As morning broke the greatness of the change became more marked.
Farewell to fat corn-fields and undulating plains, beseamed with
tree-embowered, deeply set, and muddy rivers, to frequent villages and
Kansas towns, to the cheerful aspect of labour and its rich rewards,
to the rows of tender green maize, the expanses of wheat, the herds of
cattle, belly-deep in the meadows, the black swine wallowing in the
ponds! I do not say "farewell" regretfully, but use the word to
express a complete departure from the scene of yesterday. By the
margin of the river belts of cotton-wood trees lent shade as the day
wore on to herds of wild-looking cattle, and presently vast flocks of
sheep and lambs appeared on the plain, and droves of horses, the
mares with foals at their feet, tended by mounted men, accompanied by
slim wiry greyhounds. These belonged to the marshes, which became more
frequent as we progressed westward. The character of the soil
gradually improved; patches of flowers, purple, blue, and yellow, gave
brightness to the colouring of the prairie grass, but it is not easy
to identify species from the windows of a railway carriage. Here
Pawnees and Apaches hunted the buffaloes, which not long ago literally
blackened the meadows. Soon after 8 A.M. the train stopped at
Granada--three or four scattered detached houses--a "store," "a
drover's home," a ticket-office; the Duke and some others got out "to
change the air," and to talk to some workmen who were digging a deep
well for engine supply.

More life perhaps, and greater show of cattle and horses--interesting
too in what there was to see, for it was of novel aspect; toiling over
the track parallel to the railway, tilt-covered carts, one or two, or
three perhaps, of emigrants making westwards "_immer und immer_";
groups of tents where the wayfarers halted; the usual outcome of women
and children gazing at the special; tall, long-haired, wild-looking
men tending their herds, riding lasso in hand after the wild colts
scampering in the distance, for we are now in New Mexico.

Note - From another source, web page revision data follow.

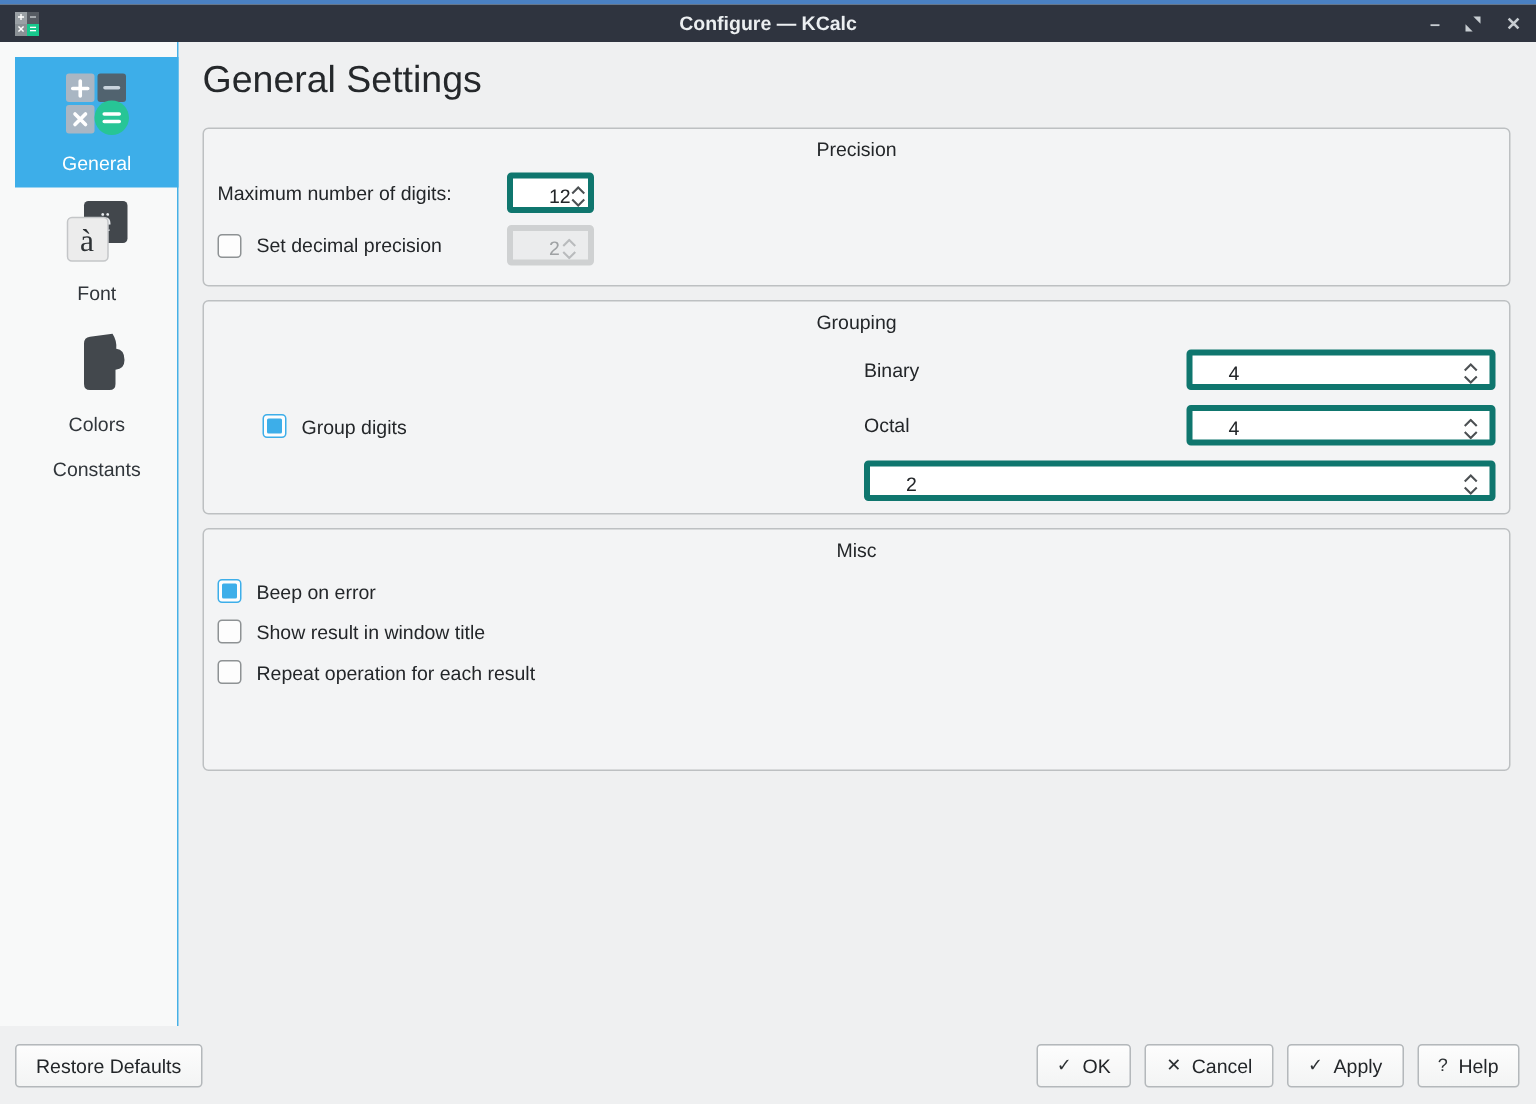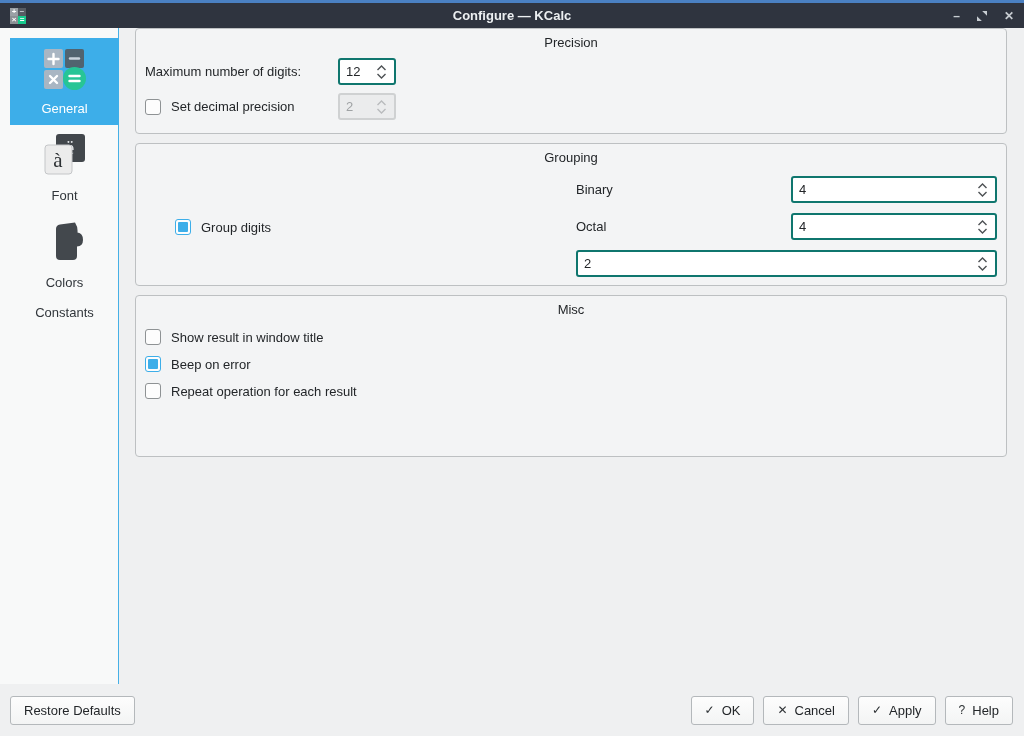"General Settings" h1.page-title { html: none -> <h1>General Settings</h1> }
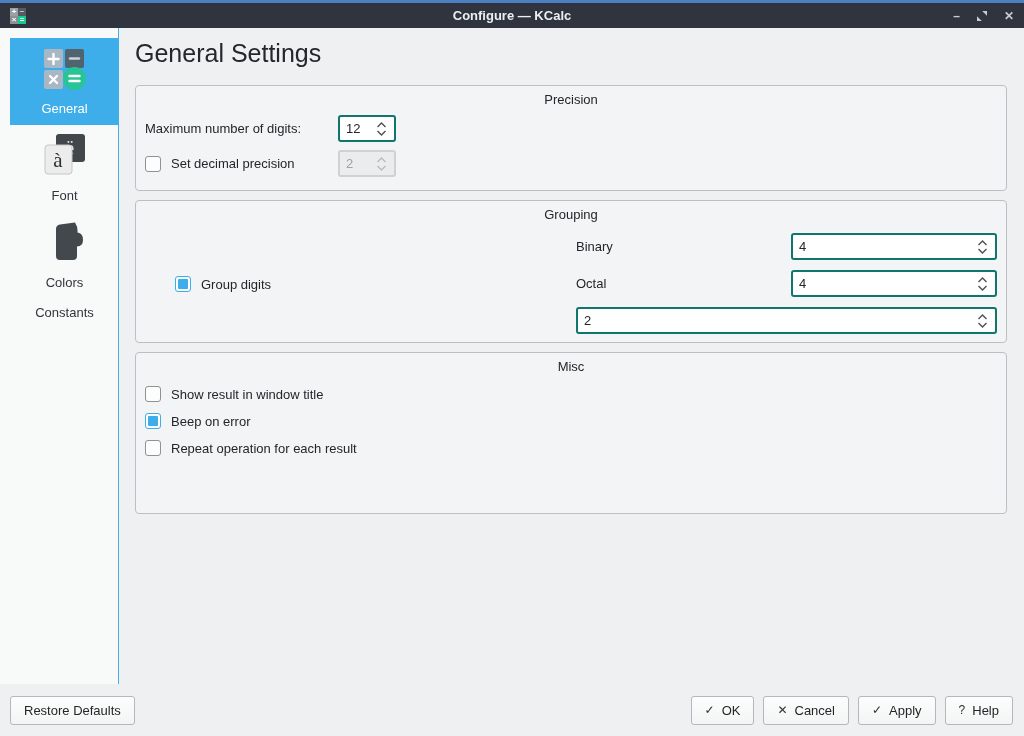"12" .spin { align-items: center -> flex-end; border: 2px solid #0f766e -> 4px solid #0f766e; padding: 0 7px 0 6px -> 0 7px 0 24px }
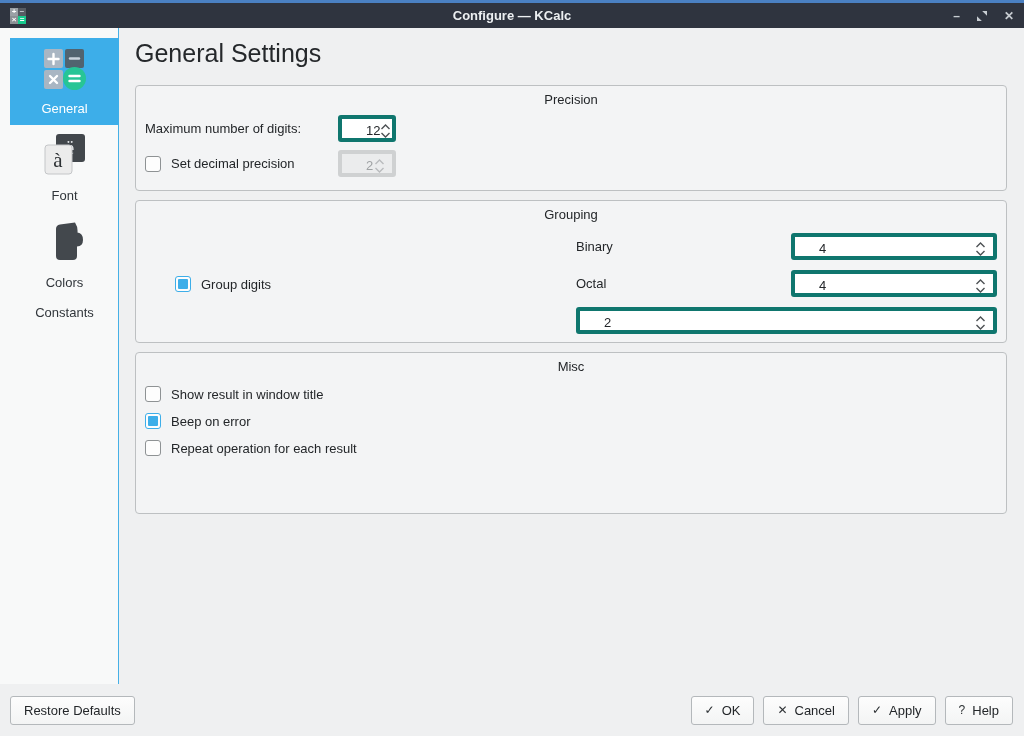"Show result in window title" div.misc-row { order: before "Beep on error" -> after "Beep on error" }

If a Boer in a trance were taken up by the breeches and dropped
hereabouts, he would surely begin to look about for his house! It is
the Transvaal all over--the Drakensberg, with patches of snow here and
there on the peaks near at hand. The land does not flow with milk or
water, but there is coal in the hills, and there is wealth of sheep,
horses, and herds. The "burro" or donkey, which plays such an
important part in the domestic economy of the Mexican, abounded;
explorers' covered carts, termed "desert schooners," with white tilt
roofs, were seen on the plain.

A little before noon the train reached La Junta (the
junction)--pronounced by the natives "Le Hunter." Mount Fisher on one
side, the Spanish Peak on the other, towered higher and higher. At
last, beyond Starkville, we reached the summit pass of the Rocky
range, here 9000 feet high. It needed two engines to haul the train up
the summit, which is perforated by a tunnel 1700 feet long. I am not
sure that the Sömmering or the Bhoreghaut presented greater
engineering difficulties. We got out to walk across the hill--not a
mile--and were well rewarded for the slight exertion, for there is a
grand panoramic view from the top, and we rejoined the train at the
foot laden with wild flowers and delighted with the scenery. Our
American friends told us not to hurry, as the air was so rarefied it
might affect us; but I do not think any of the party were
inconvenienced by the climb or descent. Lady Green was the first
Englishwoman who ever crossed the summit. There are not, we were
told, more than half-a-dozen American or other ladies who have ever
been over it.

A little further west we crossed towards evening the frontier of New
Mexico. We whistled rejoicingly along cañons, slid down by the sides
of tremendous ravines, and sidled into the lower regions, where the
train found rest in a siding for the night at Las Vegas ("the

_May 29th._--The ship of the desert was under weigh soon after 6 A.M.,
and the promises made that early risers would be rewarded by fine
scenery were amply fulfilled. We were still making our way by wide,
sweeping curves downwards to the hilly plains of New Mexico--a novel
flora and a complete change of forestry--scarce a house visible,
stations at long intervals, sage bush, juniper, and firs, the river
courses marked by belts of cotton-wood trees.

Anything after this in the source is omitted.